Pera, eu salvei aquele garoto.
Ah… minha cabeça tá girando.
Foi um caminhão ou um rio?
Os dois!
Esfregou-se na palha seca e agarrou um punhado com as mãos, tentando dormir um pouco mais. Impossível, não conseguiu conciliar o sono com a sua situação. Já estava completamente acordado e tinha que encarar a realidade.
Notou que estava pelado, então passou a mão pelo corpo atrás do bilhete do açougueiro, mas não o encontrou.
O rio encarregou de se livrar daquilo.
Melhor assim, era agourento.
Mas…
Fora da toca do coelho, ele abriu o olho bom, virou-se na cama de palha e viu uma cabeça enorme querendo lamber sua cara.
— AAAHHN!!! — O grito lembrou o berro de uma garotinha assustada.
O ruído estridente do grito assustou o porco que correu aos tropeços para junto dos outros animais afastados num canto.

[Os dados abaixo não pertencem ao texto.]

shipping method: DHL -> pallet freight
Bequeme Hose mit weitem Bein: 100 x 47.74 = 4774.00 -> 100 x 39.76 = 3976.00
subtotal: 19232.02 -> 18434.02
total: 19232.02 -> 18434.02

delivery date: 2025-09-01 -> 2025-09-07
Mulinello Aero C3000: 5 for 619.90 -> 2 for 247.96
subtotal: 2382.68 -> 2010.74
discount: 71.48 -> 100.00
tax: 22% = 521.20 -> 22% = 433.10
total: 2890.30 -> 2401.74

— Guilherme, que maravilha, você acordou — se alegrou a pedra. — Pode ouvir minha voz?
— Sim pedra, consigo ouvir sua voz rachada. Aqui não é o fundo do rio?
— O humor pelo menos continua o mesmo — finalizou a pedra.

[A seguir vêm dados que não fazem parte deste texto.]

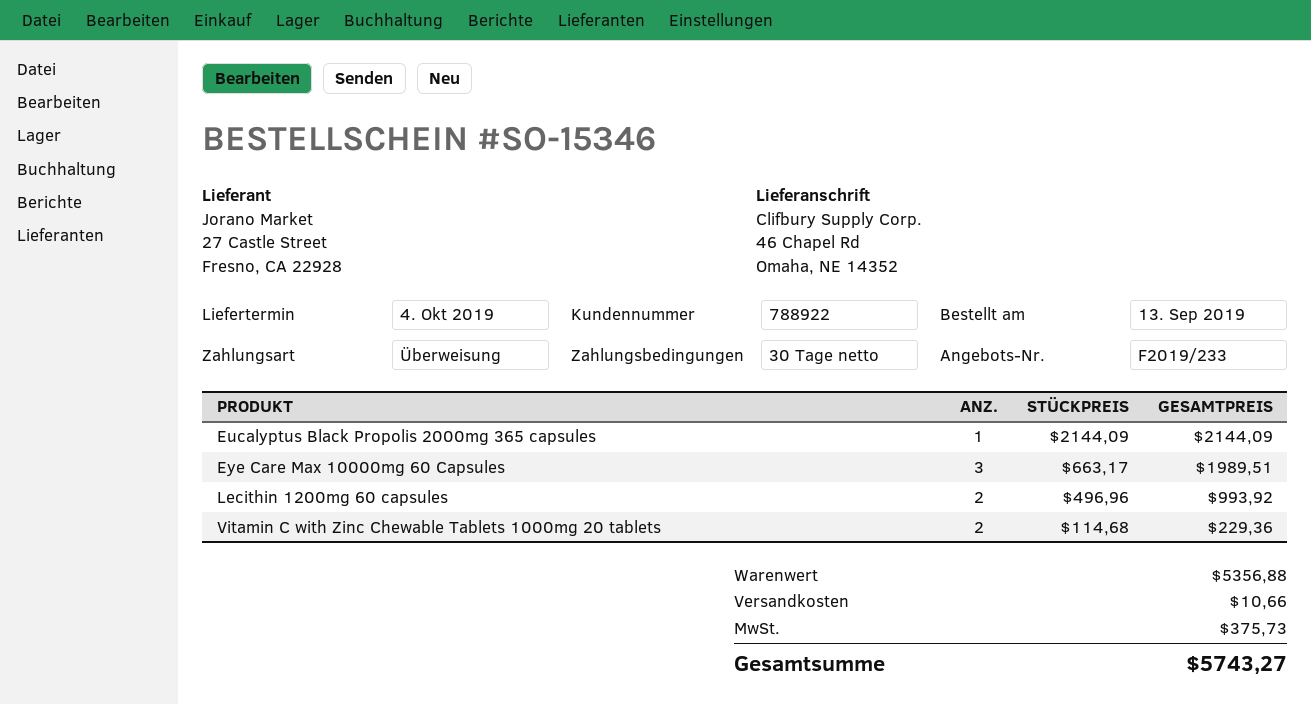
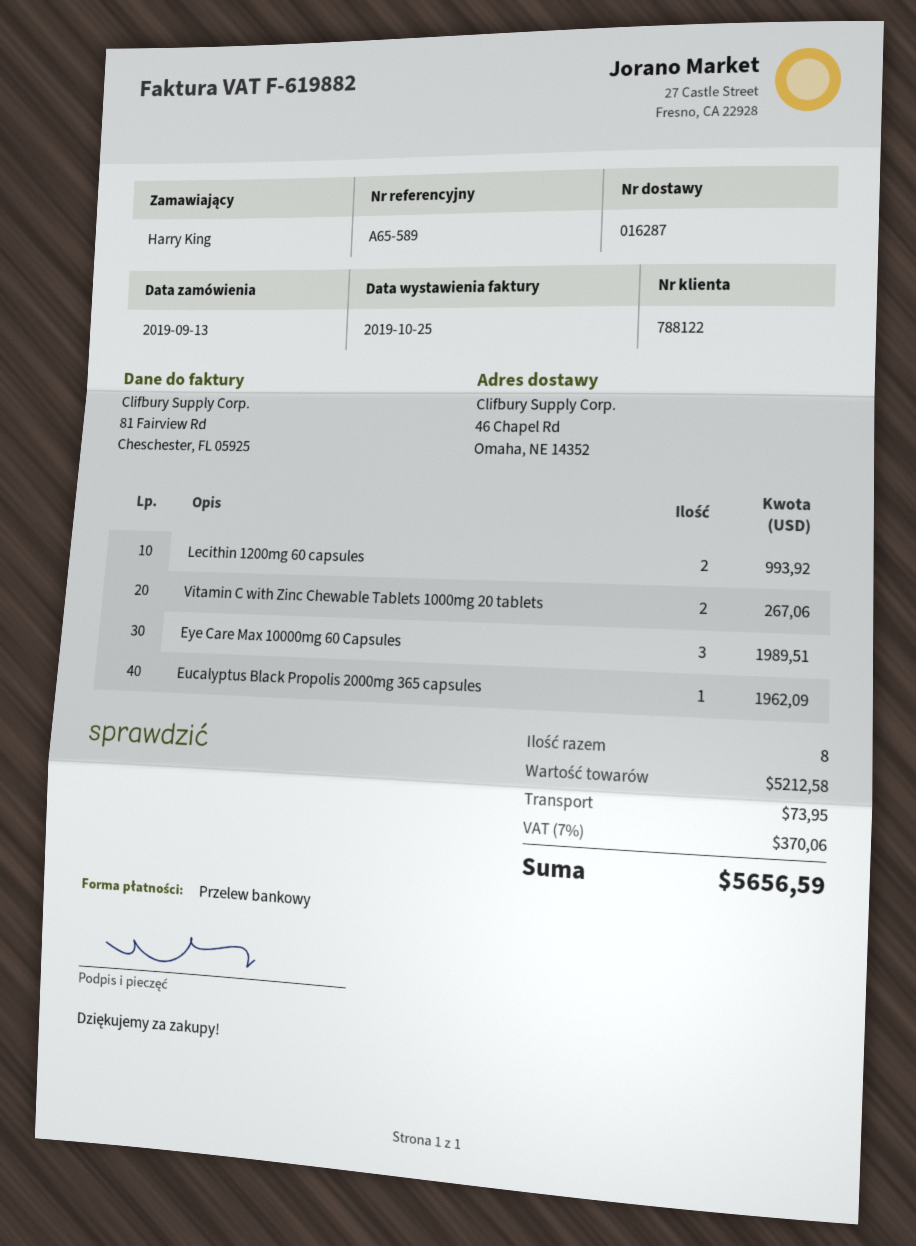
customer number: 788922 -> 788122
Eucalyptus Black Propolis 2000mg 365 capsules: 1 for 2144.09 -> 1 for 1962.09
Vitamin C with Zinc Chewable Tablets 1000mg 20 tablets: 2 for 229.36 -> 2 for 267.06
subtotal: 5356.88 -> 5212.58
shipping: 10.66 -> 73.95
tax: 375.73 -> 370.06
total: 5743.27 -> 5656.59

— Eu não sou peixe e você não é camarão, mesmo que pareça um — disse uma voz feminina, com um leve tom de contrariedade. — Quem é a pedra? Está falando com esse colar preso no seu pescoço? Você é um maluco?
Guilherme levantou um pouco a cabeça. Seu olho bom demorou para se adaptar à falta de claridade do lugar, mas conseguiu fixar o foco numa silhueta.
Uma jovem, envolta até os pés numa aura dourada formada pelos poucos raios de luz do sol que conseguiam atravessar as paredes de madeira escura daquele estranho casebre.
Quase fazendo uma careta, ela encarou o Sábio. Parou, porém, ao encontrar o olhar emocionado dele fixo nela.
Guilherme a observou, maravilhado, encantado, feliz, enquanto ela tirava as mechas de cabelo cor de carvão que teimavam em cair no seu rosto corado e cheio de sardas, que mais parecia um morango maduro.
— É sério, sério, É SÉRIO ISSO? Não é um bicho com cara de cachorro, ou um carniceiro, ou uma maluca raivosa com um punhal. — O olho dele se encheu de lágrimas. — É uma menina, e não está com uma faca, ou coisa parecida.
— Claro! Vou ter que lidar com isso. É um maluco depravado.
— Mas por quê, quem é você? O que aconteceu comigo?
— Meu nome é Felipa, e está na minha casa, por isso exijo respeito, sem gracinhas, ouviu, esquisitão?
— Sim!
— Presta atenção. Não faço ideia do que aconteceu com você. Só te achei no rio. Você dormiu um mês inteiro, estava com muita febre, mas ela foi embora e os seus ferimentos já estão quase curados.
Guilherme passou a mão pelo rosto e sentiu bandagens úmidas.
— O que é isso na minha cara?
— É o que tô dizendo. Além de maluco é surdo? Cuidei das suas feridas com um unguento de ervas de cura. Mais alguns dias já vai estar bom o suficiente para dar o fora, seja lá pra onde vai.
— Por acaso planeja me expulsar? — perguntaram as trevas em seu coração.
Felipa ignorou a ironia na pergunta do Sábio. Sentiu raiva, mas foi conferir as bandagens no rosto dele.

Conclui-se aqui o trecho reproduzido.